Actually, the facts tell us exactly the opposite. Recent studies (Gentner et al. 2006; Abe & Watanabe 2011; see also Margoliash & Nusbaum 2009; Bloomfield et al. 2011) have shown that singing species of birds like starlings or finches demonstrate, both in the production and in the reception of conspecifics’ vocalizations, the ability to produce and to extract recursive syntactic characteristics. The study by Abe and Watanabe also shows that the development of this competence is dependent on social encounters with the vocalizations of other conspecific individuals. Finally, these authors have shown that lesion of the lateral magnocellular nucleus of the anterior nidopallium, a motor structure comparable to the basal ganglia of primates, involved both in the production and the perception of song, prevents finches from discriminating the syntactic-recursive characteristics of the song they hear.

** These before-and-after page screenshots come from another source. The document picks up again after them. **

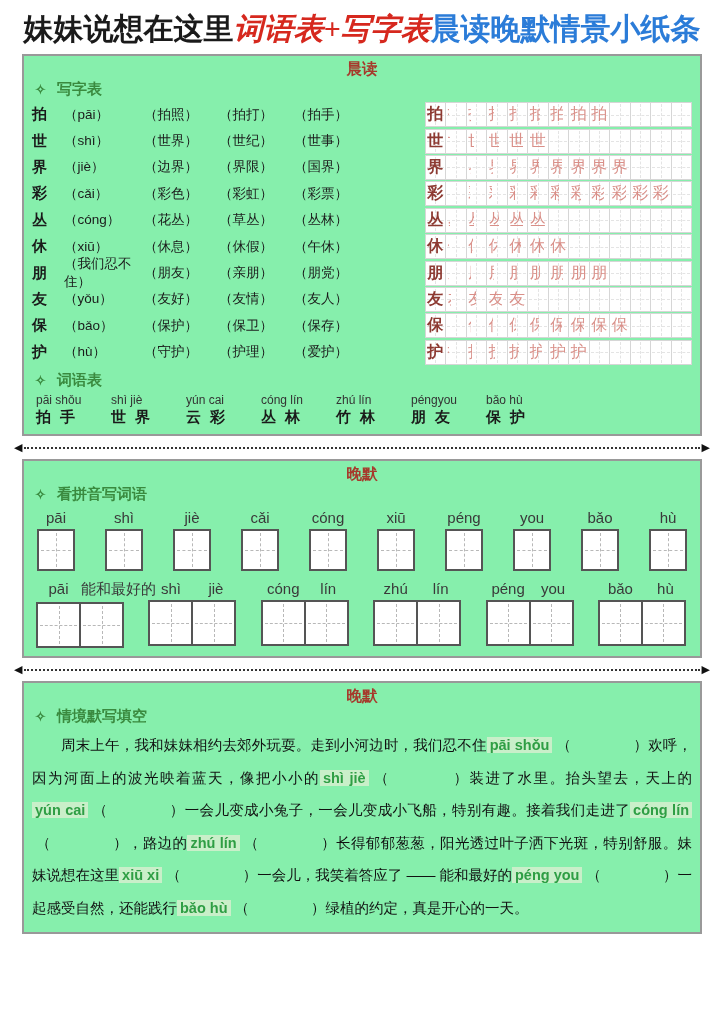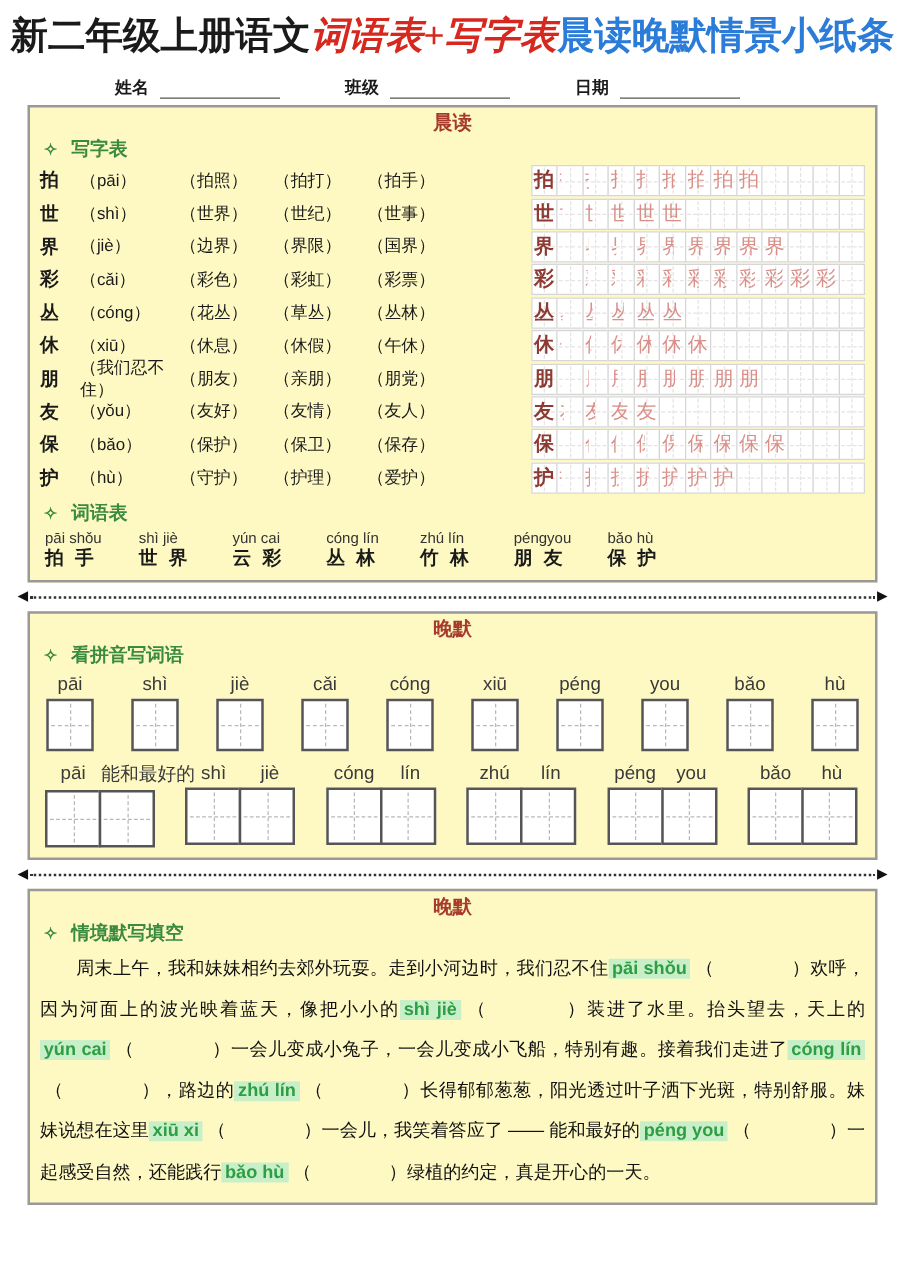--- a/index.html
+++ b/index.html
@@ -83,7 +83,7 @@
 
 <div class="page">
 
-  <h1 class="title"><span class="t-black">新二年级上册语文</span><span class="t-red">词语表+写字表</span><span class="t-blue">晨读晚默情景小纸条</span></h1>
+  <h1 class="title"><span class="t-black">妹妹说想在这里</span><span class="t-red">词语表+写字表</span><span class="t-blue">晨读晚默情景小纸条</span></h1>
 
   <div class="fields">
     <span class="field">

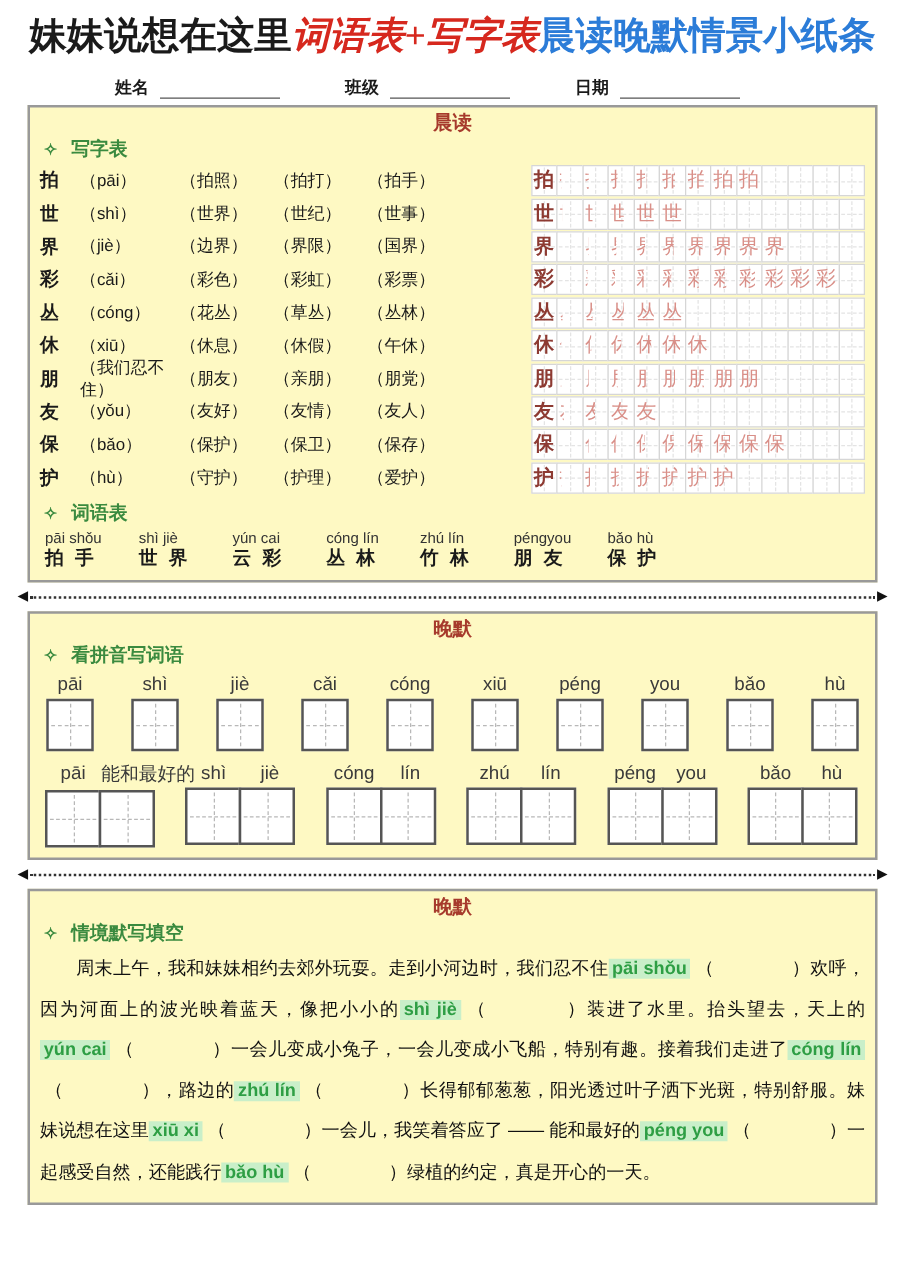--- a/index.html
+++ b/index.html
@@ -85,20 +85,6 @@
 
   <h1 class="title"><span class="t-black">妹妹说想在这里</span><span class="t-red">词语表+写字表</span><span class="t-blue">晨读晚默情景小纸条</span></h1>
 
-  <div class="fields">
-    <span class="field">
-        <span>姓名</span>
-        <span class="fline"></span>
-      </span>
-    <span class="field">
-        <span>班级</span>
-        <span class="fline"></span>
-      </span>
-    <span class="field">
-        <span>日期</span>
-        <span class="fline"></span>
-      </span>
-  </div>
 
 
   <section class="box box1">

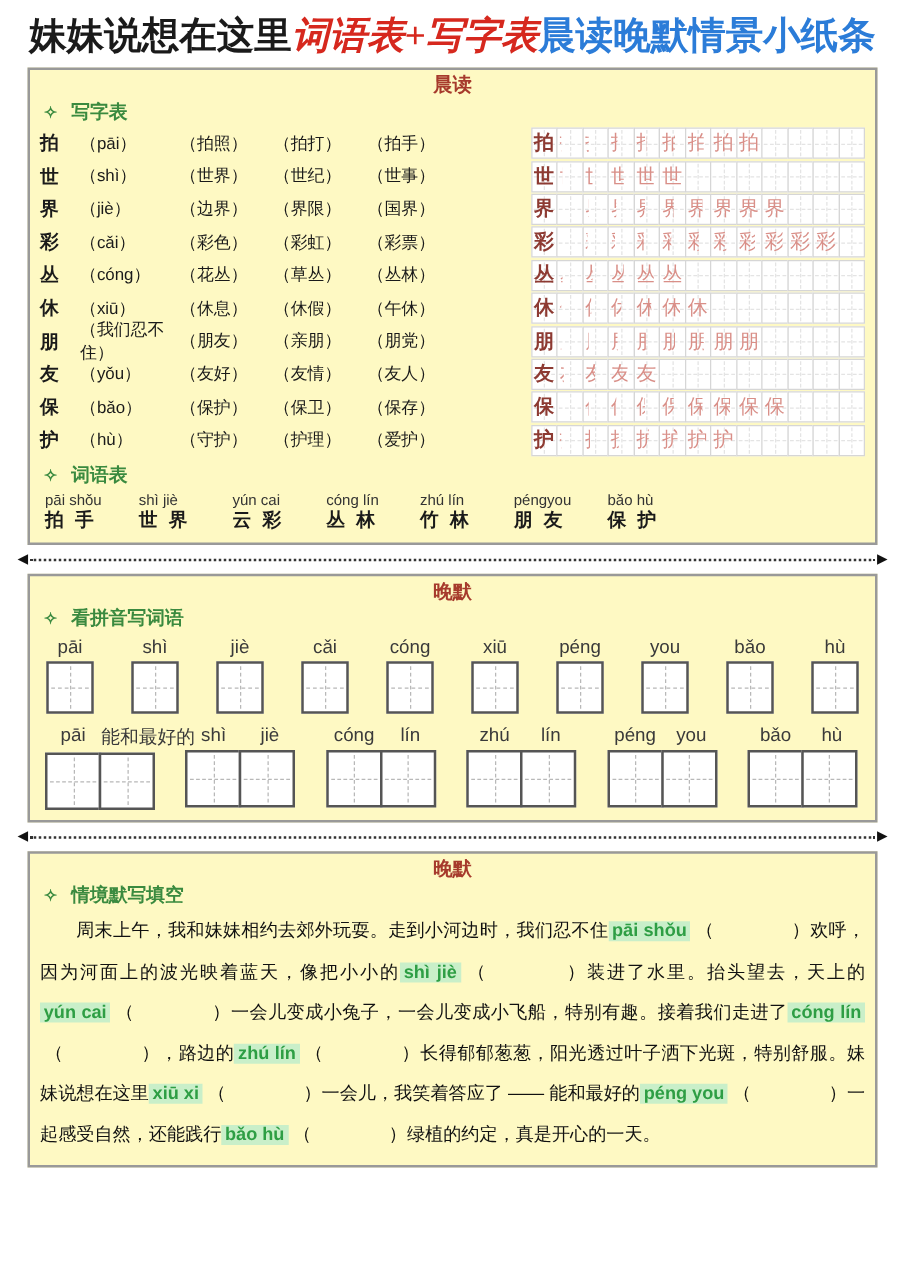--- a/index.html
+++ b/index.html
@@ -24,7 +24,7 @@
   .lesson{text-align:center;color:var(--header_red);font-weight:700;font-size:15.5px;
           font-family:"Liberation Serif",serif;margin-top:7px;}
 
-  .box{margin:5px 22px 0;border:2px solid #999;padding:3px 8px 8px;background:#fef9c3;}
+  .box{margin:5px 22px 0;border:2px solid #999;padding:3px 8px 8px;background:#86efac;}
   .box-header{text-align:center;color:var(--header_red);font-weight:700;font-size:15.5px;
               line-height:19px;font-family:"Liberation Serif",serif;}
   .sec-title{color:var(--green);font-weight:700;font-size:15px;font-family:"Liberation Serif",serif;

These results show that the best strategy for studying some of the most relevant aspects of human social cognition, even demonstrating the bases of their uniqueness, consists in a preliminary recognition of the mechanisms and faculties that we share with the rest of the animal world. As maintained in the past (Gallese 2003b, 2008), the difference between human and nonhuman nature could originally have been of a quantitative rather than a qualitative nature.[16]